[Question] Algorithm configuration for a small config space - too few evaluations

graidl commented 1 week ago

We intend to use SMAC to optimize only few discrete parameters with small domains of a stochastic metaheuristic using the AlgorithmConfigurationFacade. Our issue is that SMAC stops far too early.

To be a bit more specific:

Let the config space bet

config_space = ConfigurationSpace({
        "y": (1, 3), 
        "z":["opt1", "opt2"],
    })

Thus, we have just 3*2=6 possible configurations. Moreover, let us use just one instance.

SMAC stops already after about 26 algorithm evaluations with the message Could not return a new configuration after 16 retries, despite we set n_trials to 2000 and deterministic to False, and the metaheuristic returned quite different values for the same configurations.

Even though the search space for SMAC is very small, clearly a larger number of evaluations would be needed to conclude with some statistical significance that one configuration is best.

What am I missing?

AlgorithmConfigurationFacade sets max_config_calls in the intensifier to 2000, so this cannot be the issue.

Note also that the table in https://automl.github.io/SMAC3/main/3_getting_started.html says that the AlgorithmConfigurationFacade uses the Hyperband Intensifier, which, however I don't think is true.

timruhkopf commented 1 week ago

Hi, thank you for your issue!

Could you maybe please give us a minimal working example to reproduce the problem that you are facing? From what i gather, this should be the line from the log

Regarding your note: you are absolutely right, and i will open a documentation issue #1165 to update our previous oversight.

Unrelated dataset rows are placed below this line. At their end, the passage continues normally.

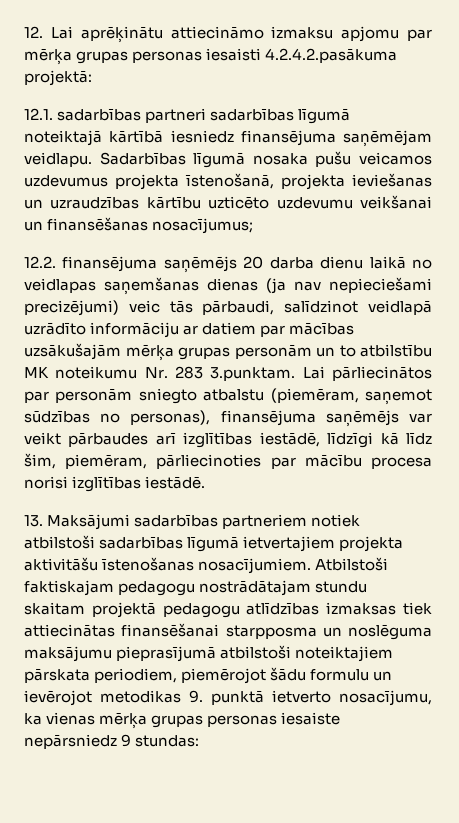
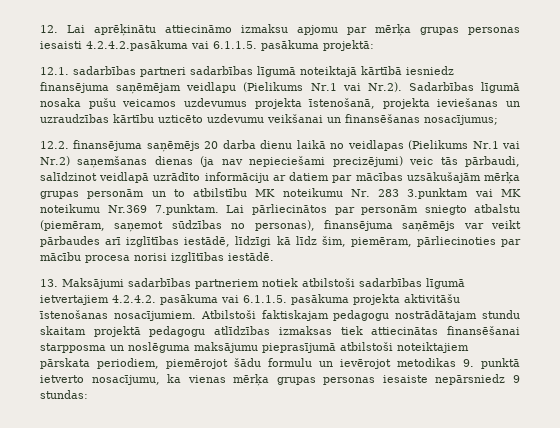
- 12. Lai aprēķinātu attiecināmo izmaksu apjomu par mērķa grupas personas iesaisti 4.2.4.2.pasākuma projektā:
+ 12. Lai aprēķinātu attiecināmo izmaksu apjomu par mērķa grupas personas iesaisti 4.2.4.2.pasākuma vai 6.1.1.5. pasākuma projektā:
- 12.1. sadarbības partneri sadarbības līgumā noteiktajā kārtībā iesniedz finansējuma saņēmējam veidlapu. Sadarbības līgumā nosaka pušu veicamos uzdevumus projekta īstenošanā, projekta ieviešanas un uzraudzības kārtību uzticēto uzdevumu veikšanai un finansēšanas nosacījumus;
+ 12.1. sadarbības partneri sadarbības līgumā noteiktajā kārtībā iesniedz finansējuma saņēmējam veidlapu (Pielikums Nr.1 vai Nr.2). Sadarbības līgumā nosaka pušu veicamos uzdevumus projekta īstenošanā, projekta ieviešanas un uzraudzības kārtību uzticēto uzdevumu veikšanai un finansēšanas nosacījumus;
- 12.2. finansējuma saņēmējs 20 darba dienu laikā no veidlapas saņemšanas dienas (ja nav nepieciešami precizējumi) veic tās pārbaudi, salīdzinot veidlapā uzrādīto informāciju ar datiem par mācības uzsākušajām mērķa grupas personām un to atbilstību MK noteikumu Nr. 283 3.punktam. Lai pārliecinātos par personām sniegto atbalstu (piemēram, saņemot sūdzības no personas), finansējuma saņēmējs var veikt pārbaudes arī izglītības iestādē, līdzīgi kā līdz šim, piemēram, pārliecinoties par mācību procesa norisi izglītības iestādē.
+ 12.2. finansējuma saņēmējs 20 darba dienu laikā no veidlapas (Pielikums Nr.1 vai Nr.2) saņemšanas dienas (ja nav nepieciešami precizējumi) veic tās pārbaudi, salīdzinot veidlapā uzrādīto informāciju ar datiem par mācības uzsākušajām mērķa grupas personām un to atbilstību MK noteikumu Nr. 283 3.punktam vai MK noteikumu Nr.369 7.punktam. Lai pārliecinātos par personām sniegto atbalstu (piemēram, saņemot sūdzības no personas), finansējuma saņēmējs var veikt pārbaudes arī izglītības iestādē, līdzīgi kā līdz šim, piemēram, pārliecinoties par mācību procesa norisi izglītības iestādē.
- 13. Maksājumi sadarbības partneriem notiek atbilstoši sadarbības līgumā ietvertajiem projekta aktivitāšu īstenošanas nosacījumiem.
+ 13. Maksājumi sadarbības partneriem notiek atbilstoši sadarbības līgumā ietvertajiem 4.2.4.2. pasākuma vai 6.1.1.5. pasākuma projekta aktivitāšu īstenošanas nosacījumiem.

timruhkopf commented 1 week ago

looking into the issue a bit more, there are two reasons for why the config ended up in the ConfigSelector._processed_configs and thus is not new to it:

you added the config to the runhistory before starting the execution
the initial design already is exhaustive wrt your tiny search space; in which case you don't need to evaluate the configuration anymore.

both of which will increase the counter of retries for pre-existing configurations.

if you only do have so few design decisions in your search space, why don't you just enumerate them. Are you investigating seeds or instances?

graidl commented 1 week ago

Thanks for your answers. Here is a small demo code that stops after about 20 evaluations instead of the indicated 200 trials:

from ConfigSpace import Configuration, ConfigurationSpace
from smac import AlgorithmConfigurationFacade, Scenario
import random

config_space = ConfigurationSpace({
        "x": (1, 3), 
        "y": (1, 2),
    })

instances = ["myinst.txt"]
features = {fn: [i] for (i, fn) in enumerate(instances)}

scenario = Scenario(config_space, deterministic=False, 
                    instances=instances, instance_features=features, 
                    n_trials=200)

def f(config: Configuration, instance: str, seed: int) -> float:
    x = int(config["x"]); y = int(config["y"])
    print(f'f({instance}, {seed}, {x}, {y})', end=" -> ")
    res = x - y + random.random()
    print(res)
    return res

smac = AlgorithmConfigurationFacade(scenario, f, overwrite=True)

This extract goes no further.